◆ **What the task asks**: Quote all lines below exactly. Images stay out.

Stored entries
---------------

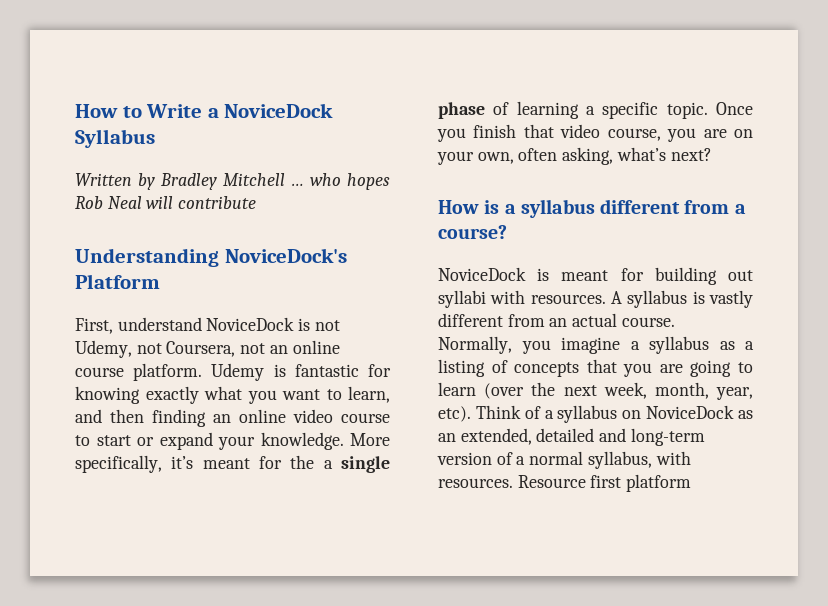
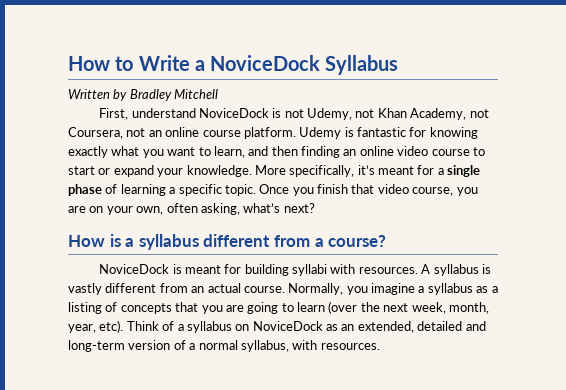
[291,173,390,190] [75,196,257,209] [75,248,347,267] [75,274,160,289] … who hopes Rob Neal will contribute // Understanding NoviceDock's Platform -> (219, 94) none
(162, 348) none -> [377,108,489,120] Khan Academy, not
[290,455,315,469] the -> (435, 170) none
[728,270,753,281] out -> (289, 270) none
[517,474,692,492] Resource first platform -> (380, 346) none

---------------

◆ **Answer area**:
[291,173,390,190] [75,196,257,209] [75,248,347,267] [75,274,160,289] … who hopes Rob Neal will contribute // Understanding NoviceDock's Platform -> (219, 94) none
(162, 348) none -> [377,108,489,120] Khan Academy, not
[290,455,315,469] the -> (435, 170) none
[728,270,753,281] out -> (289, 270) none
[517,474,692,492] Resource first platform -> (380, 346) none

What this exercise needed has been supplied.